Copyright 2013 Bruce Barnett

All rights reserved

You are allowed to print copies of this tutorial for your personal use, and link to this page, but you are not allowed to make electronic copies, or redistribute this tutorial in any form without permission.

Original version written in 1995 and published in the Sun Observer

A complete tutorial on find. How to search for a file and do something with it. How to prevent find from searching certain directories.

Introduction to find

One of the commands that everyone should master is the find command. The first, and most obvious, use is find's ability to locate old, big, or unused files, or files that you forgot where they are.

The other important characteristic is find's ability to travel down subdirectories. If you wanted a recursive directory list, and ls doesn't have this option, use find.

Problems with other methods

Normally the shell provides the argument list to a command. That is, Unix programs are frequently given file names and not directory names. Only a few programs can be given a directory name and march down the directory searching for subdirectories. The programs find, tar, du, and diff do this. The commands chmod, chgrp, rm, and cp will, but only if a -r or -R option is specified. In SunOS 4.1, ls supports the -R recursive option.

In general, most commands do not understand directory structures, and rely on the shell to expand meta-characters to directory names. That is, if you wanted to delete all object files ending with a ".o" in a group of directories, you could type

rm *.o *⁄*.o *⁄*⁄*.o 

Not only is this tedious to type, it may not find all of the files you are searching for. The shell has certain blind spots. It will not match files in directories starting with a period. And, if any files match */*/*/*.o, they would not be deleted.

Another problem, although one that occurs less frequently in SunOS 4.0 and above, is typing the above, and getting the error "Arguments too long." This means the number of arguments on the list was too large for the shell.

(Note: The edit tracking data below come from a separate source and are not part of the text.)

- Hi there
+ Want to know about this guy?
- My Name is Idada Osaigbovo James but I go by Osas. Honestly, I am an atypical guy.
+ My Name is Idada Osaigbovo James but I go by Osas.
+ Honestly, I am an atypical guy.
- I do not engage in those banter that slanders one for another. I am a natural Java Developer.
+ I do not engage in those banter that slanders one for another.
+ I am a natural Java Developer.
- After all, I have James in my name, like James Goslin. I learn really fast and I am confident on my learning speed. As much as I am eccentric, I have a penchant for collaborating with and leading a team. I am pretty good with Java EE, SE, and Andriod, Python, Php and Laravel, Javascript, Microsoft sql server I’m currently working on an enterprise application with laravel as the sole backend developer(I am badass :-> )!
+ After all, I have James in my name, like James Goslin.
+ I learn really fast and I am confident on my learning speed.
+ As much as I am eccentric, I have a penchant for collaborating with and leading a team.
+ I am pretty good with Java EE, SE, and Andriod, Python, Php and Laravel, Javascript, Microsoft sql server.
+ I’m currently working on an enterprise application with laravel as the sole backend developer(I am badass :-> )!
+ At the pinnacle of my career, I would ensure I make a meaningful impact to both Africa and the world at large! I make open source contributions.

The answer to these problems is using find.

The Simplest Example

A simple example of find is using it to print the names of all of the files in the directory and all subdirectories. This is done with the simple command

find . -print

The first argument to find is a directory or file name. The arguments after the path names always start with a minus sign, and tells find what to do once it finds a file. These are the search options. In this case, the file name is printed. Any number of directories can be specified. You can use the tilde character supported by the C shell, as well as particular paths.

find ~ ~barnett /usr/local -print

And if you have a very slow day, you can type

find / -print

which will list every file on the system.

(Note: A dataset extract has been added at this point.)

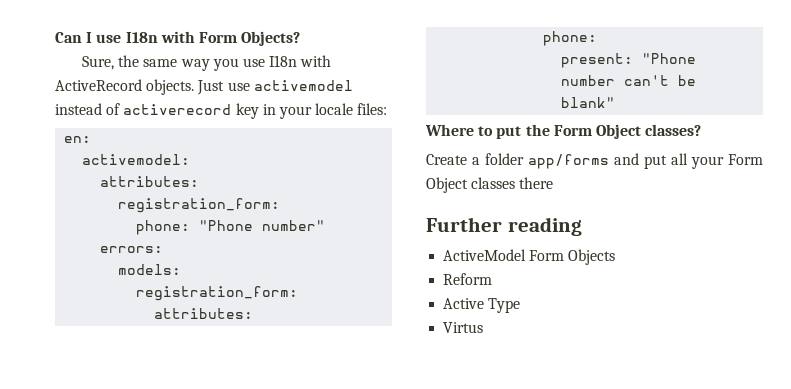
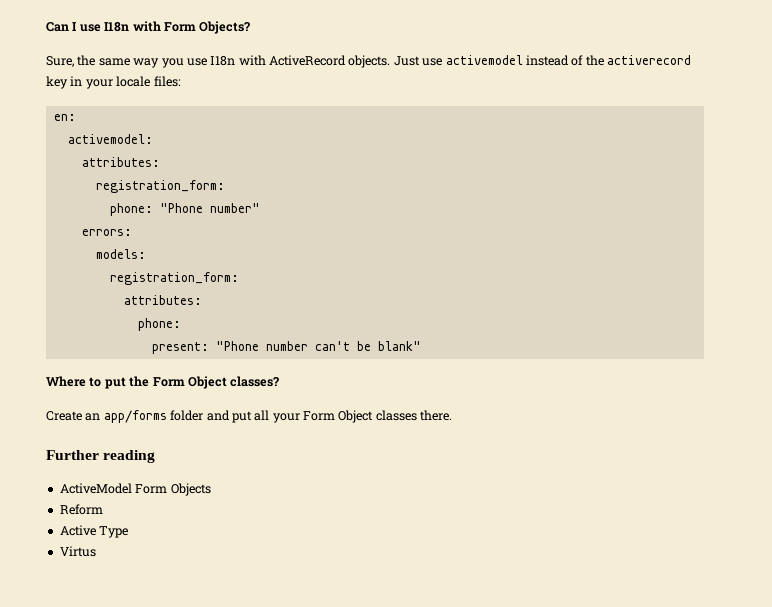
- Just use activemodel instead of activerecord key in your locale files:
+ Just use activemodel instead of the activerecord key in your locale files:
- Create a folder app/forms and put all your Form Object classes there
+ Create an app/forms folder and put all your Form Object classes there.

Excuse me. I just spoke an untruth. Every directory always contains the files . and ... Find could report these obvious files, but thankfully doesn't.

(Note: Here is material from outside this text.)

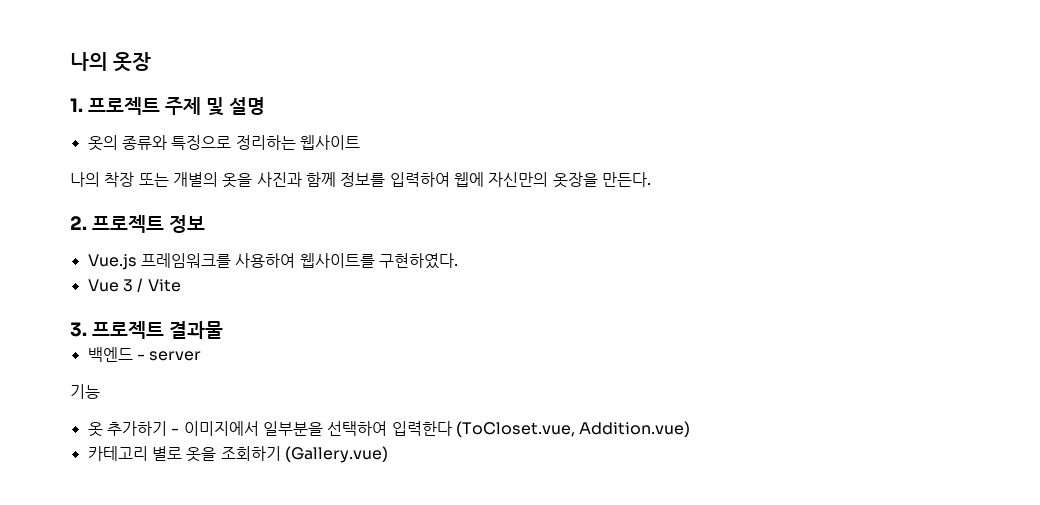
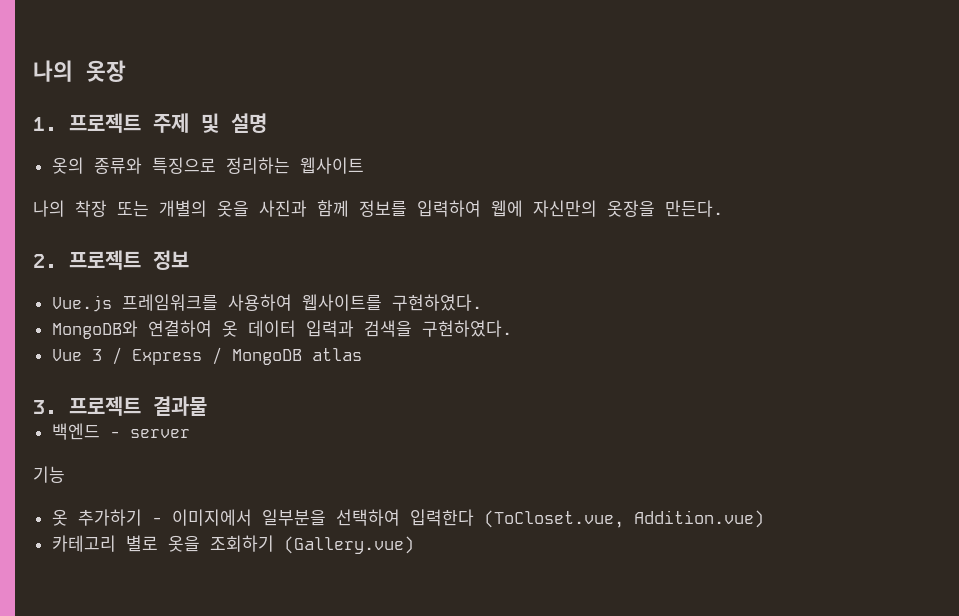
+ MongoDB와 연결하여 옷 데이터 입력과 검색을 구현하였다.
- Vue 3 / Vite
+ Vue 3 / Express / MongoDB atlas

Using find with other commands

Find sends its output to standard output. One way to use this is with the back quote command substitution:

ls -ld `find . -print`

The find command is executed, and its output replaces the back quoted string. Ls sees the output of find, and doesn't even know find was used.

Using xargs with find

An alternate method uses the xargs command. Xargs and find work together beautifully. Xargs executes its arguments as commands, and reads standard input to specify arguments to that command. Xargs knows the maximum number or arguments each command line can handle, and does not exceed that limit. While the command

ls -ld `find / -print`

might generate an error when the command line is too large, the equivalent command using xargs will never generate that error:

find / -print | xargs ls -ld

Looking for files with particular names

You can look for particular files by using a regular expression with meta-characters as an argument to the -name option. The shell also understands these meta-characters, as it also understands regular expressions. It is necessary to quote these special characters, so they are passed to find unchanged. Either the back quote or single quotes can be used:

find . -name *.o -print
find . -name '*.o' -print
find . -name '[a-zA-Z]*.o' -print

The path of the file is not matched with the -name option, merely the name in the directory without the path leading to the file.

Looking for files by type

If you are only interested in files of a certain type, use the -type argument, followed by one of the following characters:

+---------------------------------------------------+
    |Character	 Meaning				|
    +---------------------------------------------------+
    |b		 Block special file (see mknode(8))	|
    |c		 Character special file (see mknode(8)) |
    |d		 Directory				|
    |f		 Plain file				|
    |p		 Named Pipe File			|
    |l		 Symbolic link				|
    |s		 Socket					|
    +---------------------------------------------------+

Unless you are a system administrator, the important types are directories, plain files, or symbolic links (i.e. types d, f, or l).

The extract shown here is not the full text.